- Task goal
Print exactly the lines below between the line containing "Battery for cardo" and the line containing "Rca pre out", counting both of those lines. Leave pictures out.

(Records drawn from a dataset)
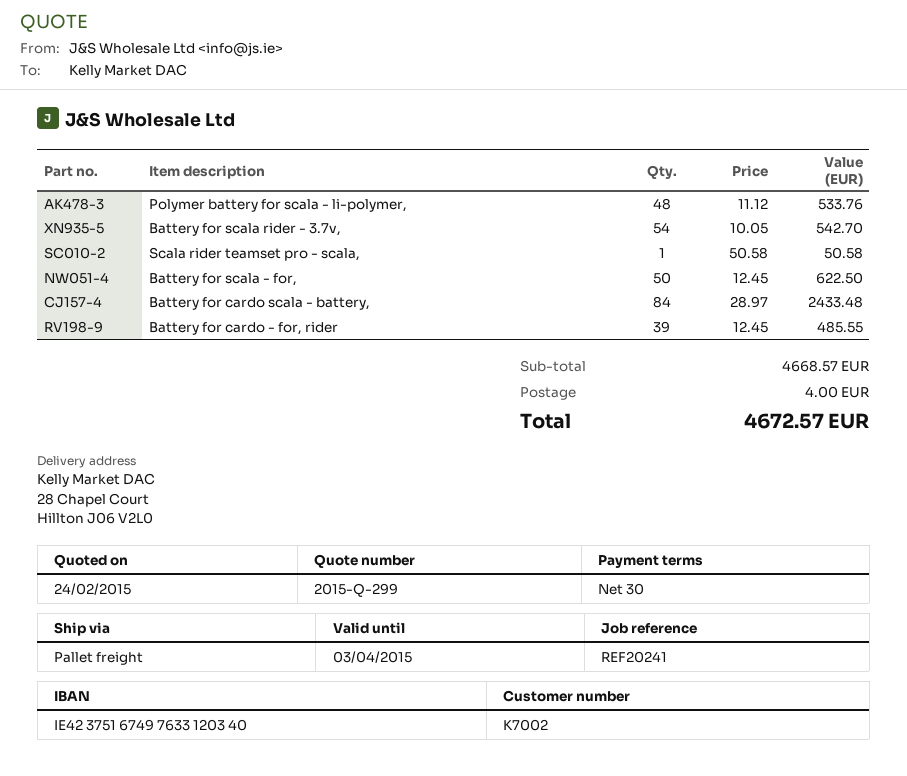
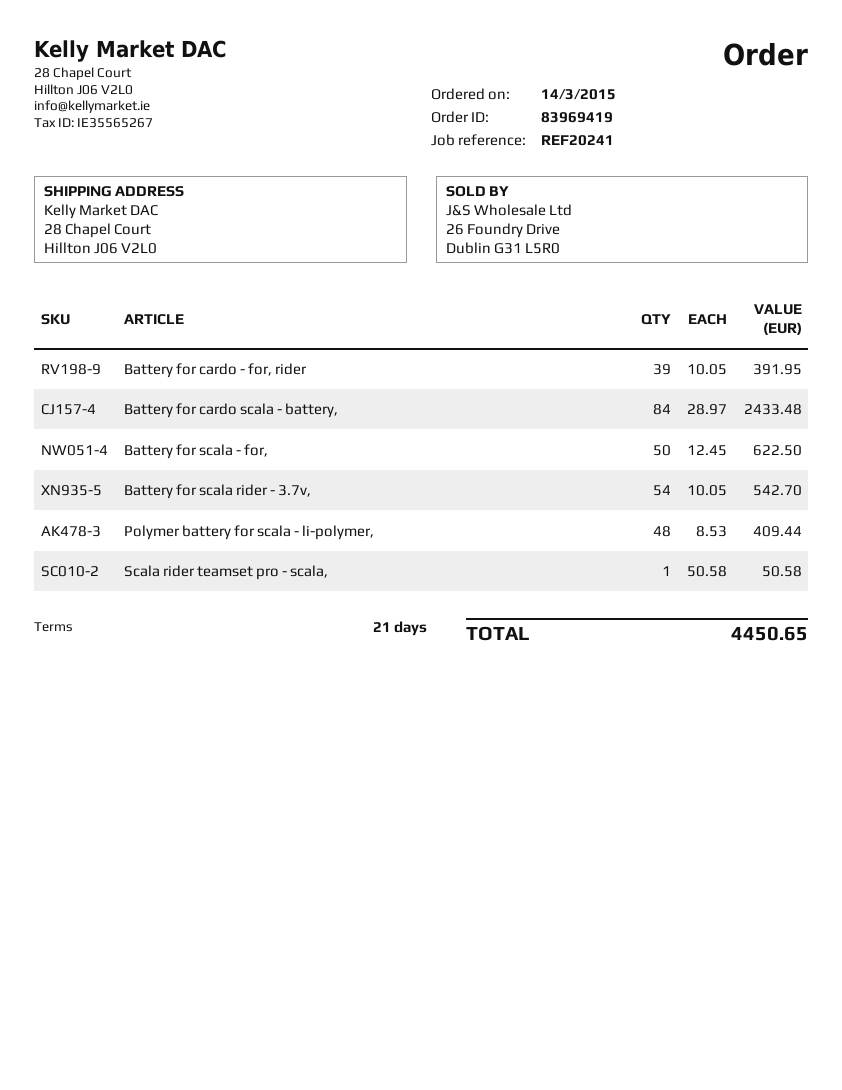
payment terms: 30 days -> 21 days
Polymer battery for scala - li-polymer,: 48 x 11.12 = 533.76 -> 48 x 8.53 = 409.44
Battery for cardo - for, rider: 39 x 12.45 = 485.55 -> 39 x 10.05 = 391.95
shipping: 4.00 -> none
total: 4672.57 -> 4450.65

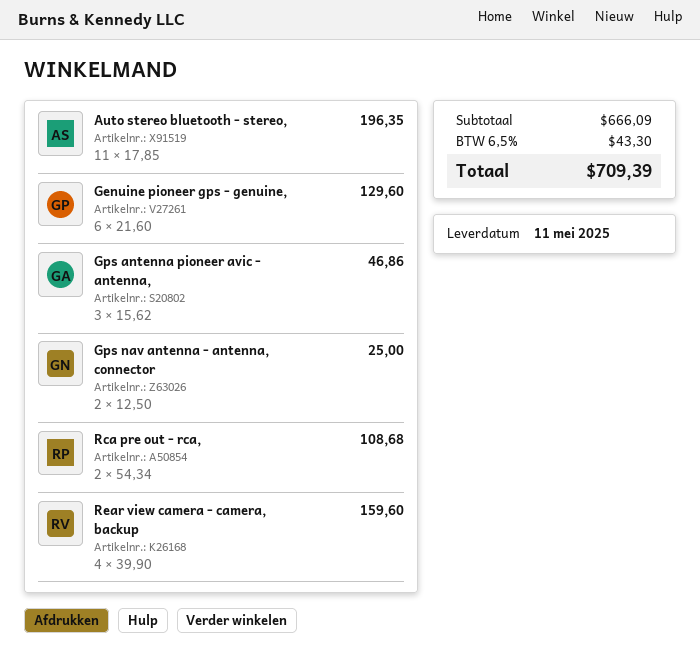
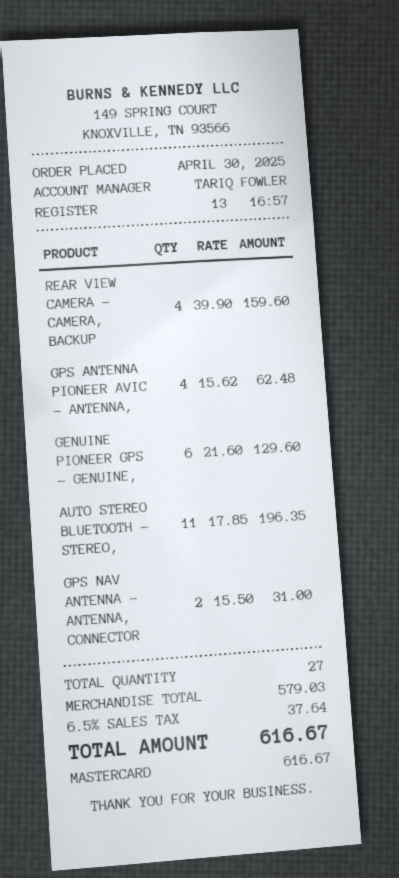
Gps antenna pioneer avic - antenna,: 3 x 15.62 = 46.86 -> 4 x 15.62 = 62.48
Gps nav antenna - antenna, connector: 2 x 12.50 = 25.00 -> 2 x 15.50 = 31.00
Rca pre out - rca,: 2 x 54.34 = 108.68 -> none
subtotal: 666.09 -> 579.03
tax: 6.5% = 43.30 -> 6.5% = 37.64
total: 709.39 -> 616.67

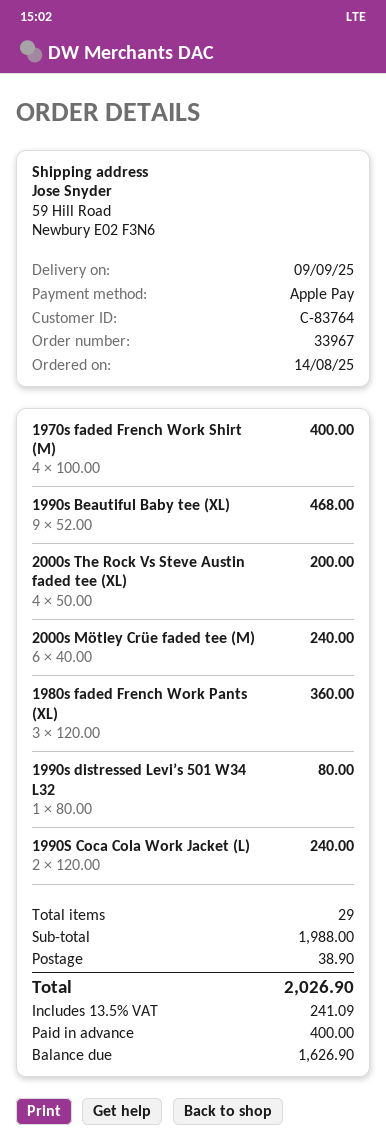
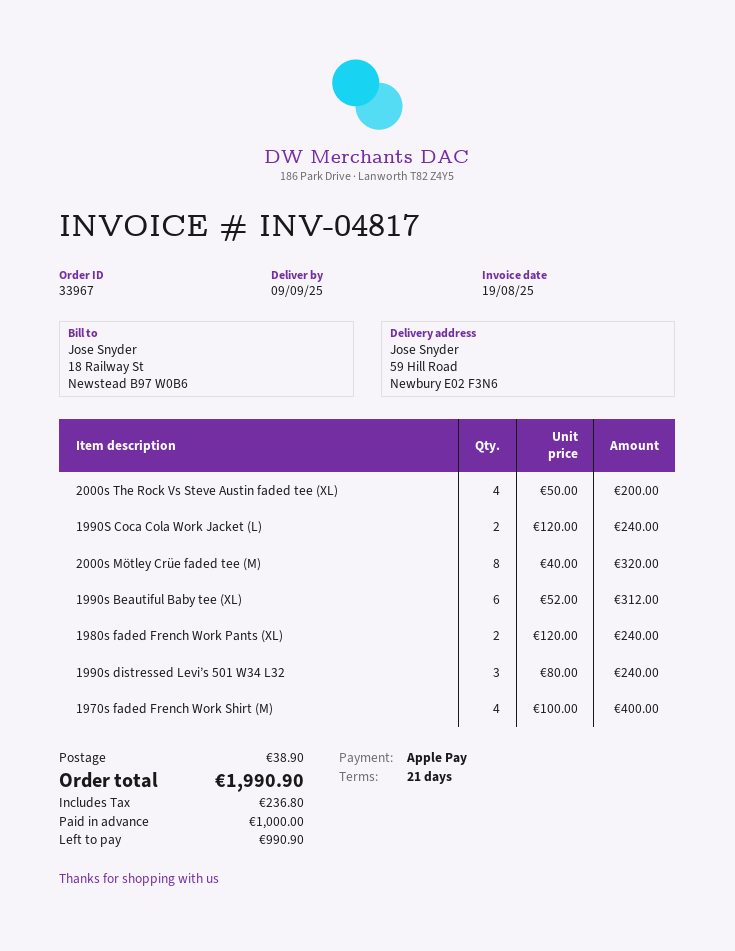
1990s Beautiful Baby tee (XL): 9 x 52.00 = 468.00 -> 6 x 52.00 = 312.00
2000s Mötley Crüe faded tee (M): 6 x 40.00 = 240.00 -> 8 x 40.00 = 320.00
1980s faded French Work Pants (XL): 3 x 120.00 = 360.00 -> 2 x 120.00 = 240.00
1990s distressed Levi’s 501 W34 L32: 1 x 80.00 = 80.00 -> 3 x 80.00 = 240.00
tax: 241.09 -> 236.80
total: 2026.90 -> 1990.90
deposit: 400.00 -> 1000.00
balance: 1626.90 -> 990.90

- Answer for the task
Battery for cardo - for, rider: 39 x 12.45 = 485.55 -> 39 x 10.05 = 391.95
shipping: 4.00 -> none
total: 4672.57 -> 4450.65

Gps antenna pioneer avic - antenna,: 3 x 15.62 = 46.86 -> 4 x 15.62 = 62.48
Gps nav antenna - antenna, connector: 2 x 12.50 = 25.00 -> 2 x 15.50 = 31.00
Rca pre out - rca,: 2 x 54.34 = 108.68 -> none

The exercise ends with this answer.